In the evolution of the data center, CXL is a big deal.
Short for compute express link, CXL is an open standard interconnect technology used to enable high-bandwidth, low-latency communication between a central processing unit (CPU) and other devices. These include workload accelerators such as graphic processing units (GPUs) and field programmable gate arrays (FPGAs), memory buffers and smart I/O devices.
Version 2.0 of the specification has just been released by the CXL Consortium, an industry standards body dedicated to advancing the technology. The new spec maintains backward compatibility with CXL 1.0 and 1.1; new features include switching, memory pooling and persistent memory support.
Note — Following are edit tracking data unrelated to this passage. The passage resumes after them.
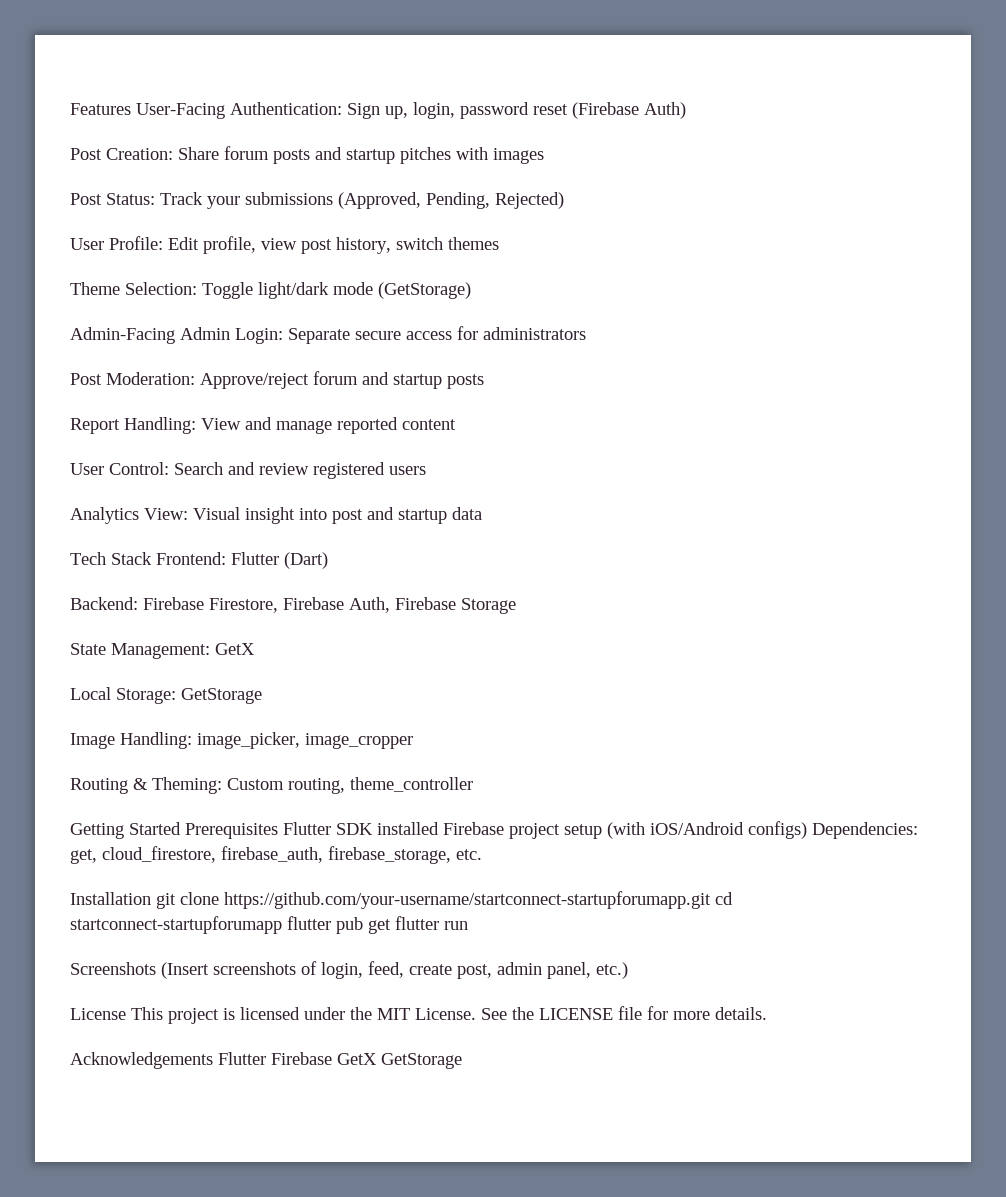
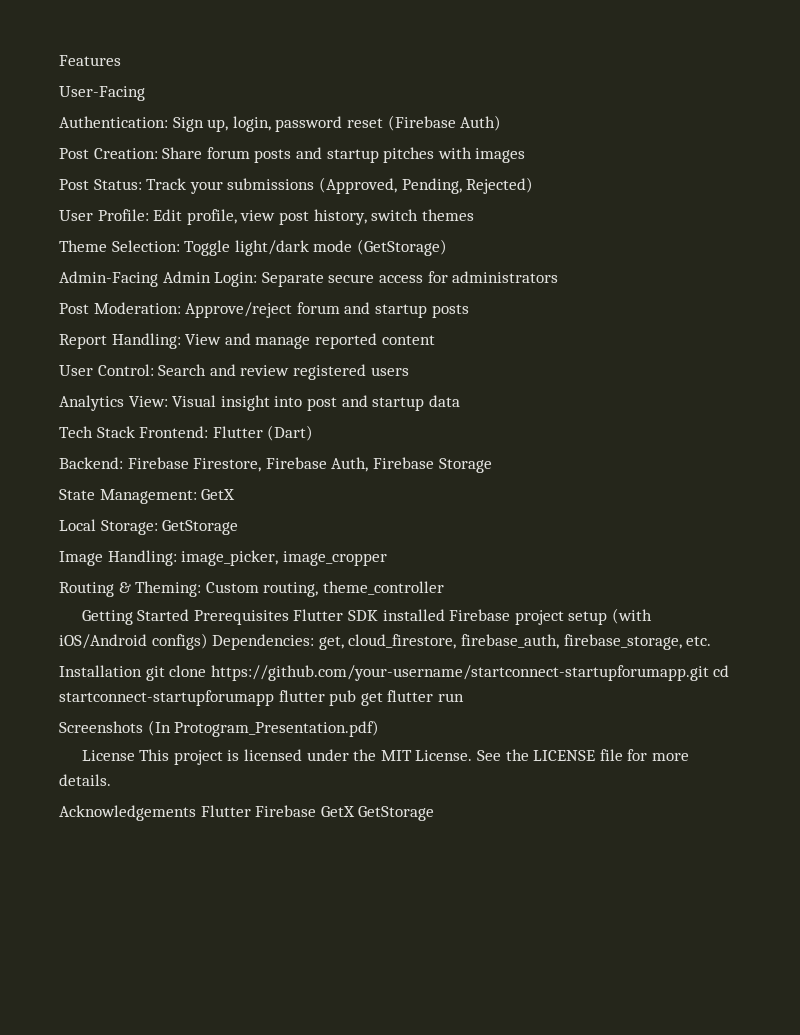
- Features User-Facing Authentication: Sign up, login, password reset (Firebase Auth)
+ Features
+ User-Facing
+ Authentication: Sign up, login, password reset (Firebase Auth)
- Screenshots (Insert screenshots of login, feed, create post, admin panel, etc.)
+ Screenshots (In Protogram_Presentation.pdf)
“Datacenter architectures continue to evolve rapidly to support the growing demands of emerging workloads for artificial intelligence and machine learning, with CXL technology keeping pace to meet the performance and latency demands,” said Barry McAuliffe, CXL Consortium president.
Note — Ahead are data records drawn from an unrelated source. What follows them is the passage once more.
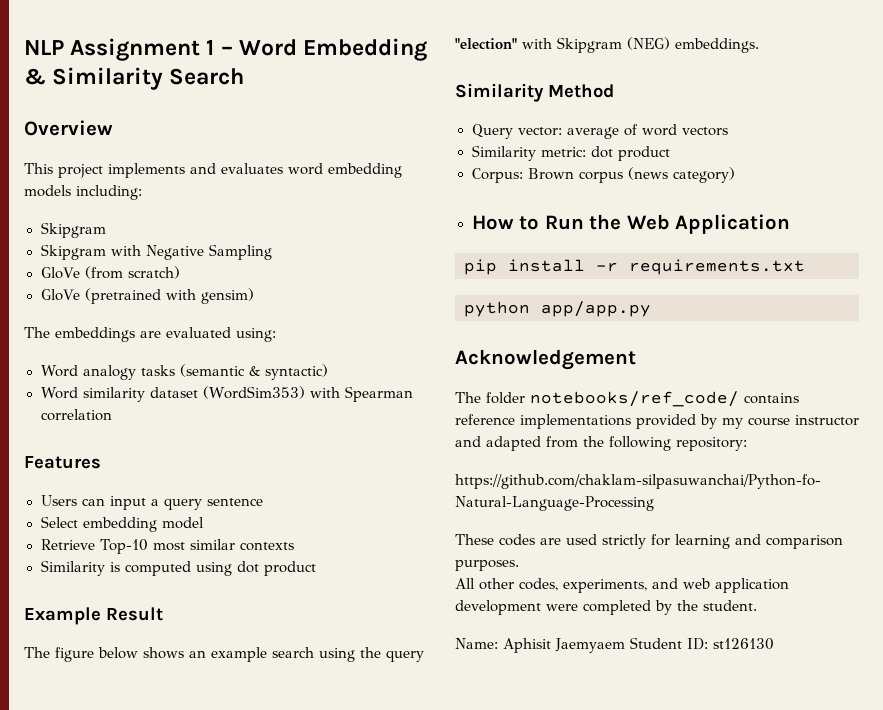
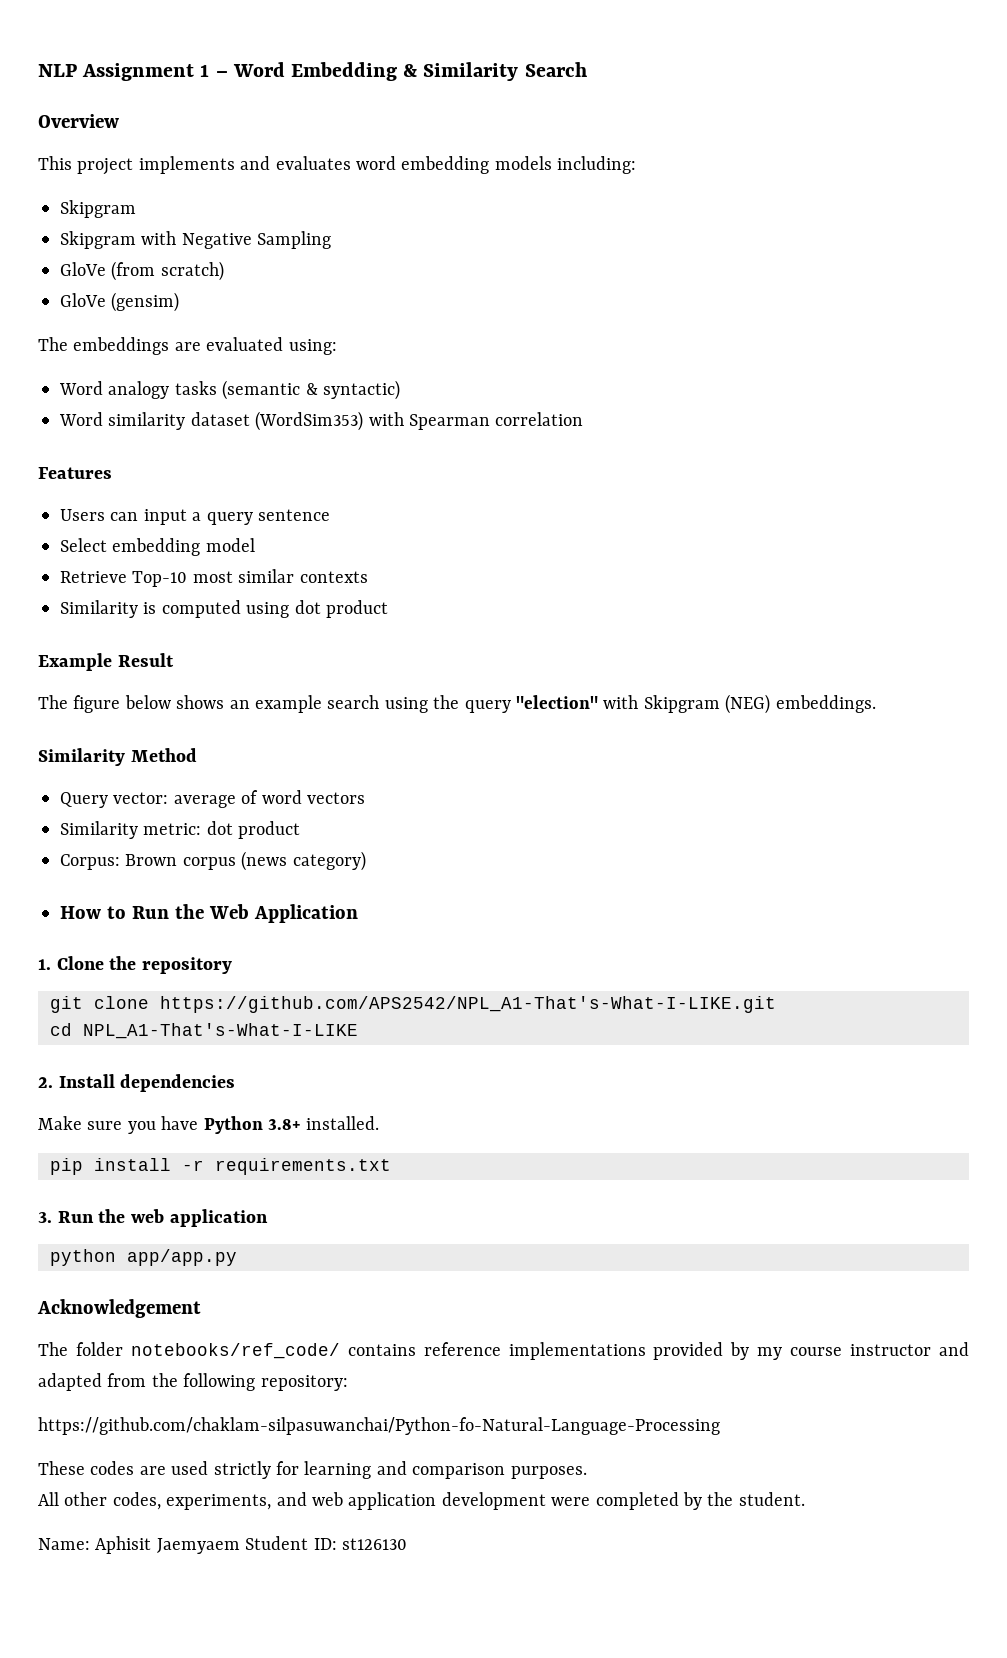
- GloVe (pretrained with gensim)
+ GloVe (gensim)
+ 1. Clone the repository
+ git clone https://github.com/APS2542/NPL_A1-That's-What-I-LIKE.git
+ cd NPL_A1-That's-What-I-LIKE
+ 2. Install dependencies
+ Make sure you have Python 3.8+ installed.
+ 3. Run the web application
According to Nathan Brookwood of market research and consulting agency Insight 64, the consortium has moved at “breathtaking speed” to deliver the new specification, “even before products incorporating the first-generation CXL 1.0 and 1.1 specs have reached the market.” Brookwood adds that the additional capabilities of CXL 2.0 “will enable system designers to invent entirely new types of systems that architects could only dream about just a few years ago.”
Little surprise, then, that electronic design automation company Synopsys is referring to its new CXL 2.0 Verification Intellectual Property (VIP) solution — announced on the same day as the CXL 2.0 release — as an “industry first.” VIP is used to shorten SoC verification through the generation of comprehensive tests.
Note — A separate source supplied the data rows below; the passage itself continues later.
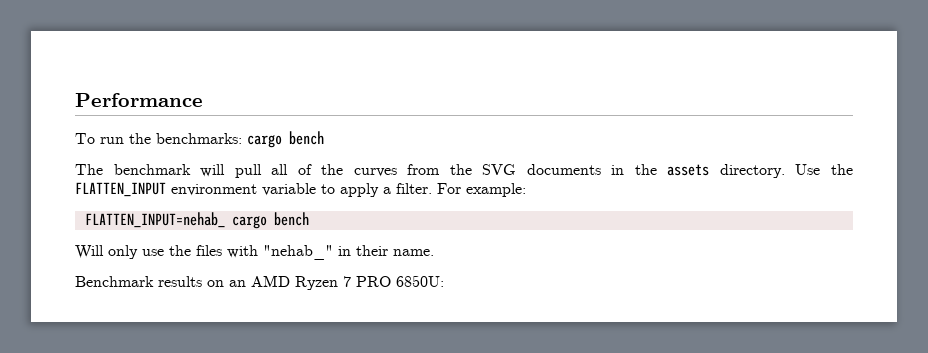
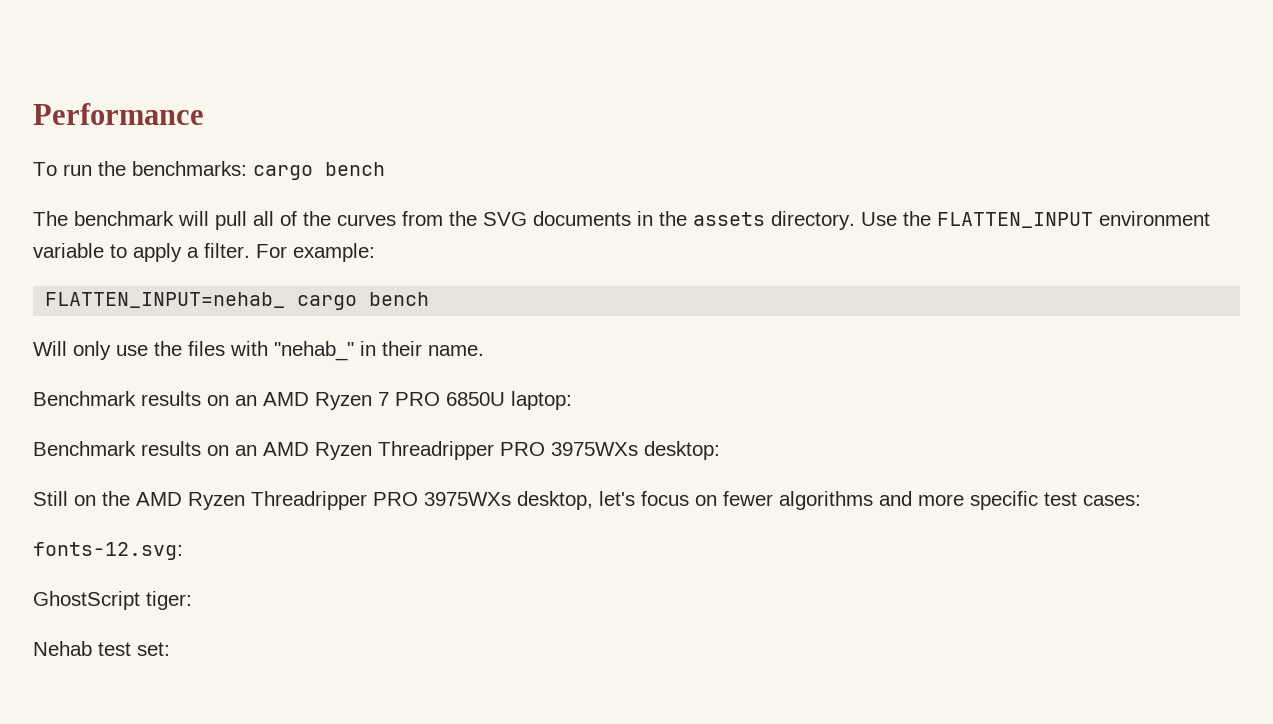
- Benchmark results on an AMD Ryzen 7 PRO 6850U:
+ Benchmark results on an AMD Ryzen 7 PRO 6850U laptop:
+ Benchmark results on an AMD Ryzen Threadripper PRO 3975WXs desktop:
+ Still on the AMD Ryzen Threadripper PRO 3975WXs desktop, let's focus on fewer algorithms and more specific test cases:
+ fonts-12.svg:
+ GhostScript tiger:
+ Nehab test set:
According to a news release, the Synopsys VIP for CXL solution is designed for “breakthrough performance” in data-sensitive system-on-chips (SoCs). It utilizes native SystemVerilog (IEEE 1800) Universal Verification Methodology architecture for integration with existing verification environments; the design speeds up simulation performance, allowing users to run a greater number of tests and accelerate time to first test. Natively integrated with the Synopsys Verdi Protocol and Performance Analyzer, VIP for CXL also includes built-in coverage and verification plans to speed verification closure.
“The advancement of CXL as an open standard interconnect technology to accelerate next generation data center performance is our singular focus,” said Jim Pappas, chairman at CXL Consortium. “We appreciate Synopsys' support of CXL Consortium to help advance the adoption of CXL technology.”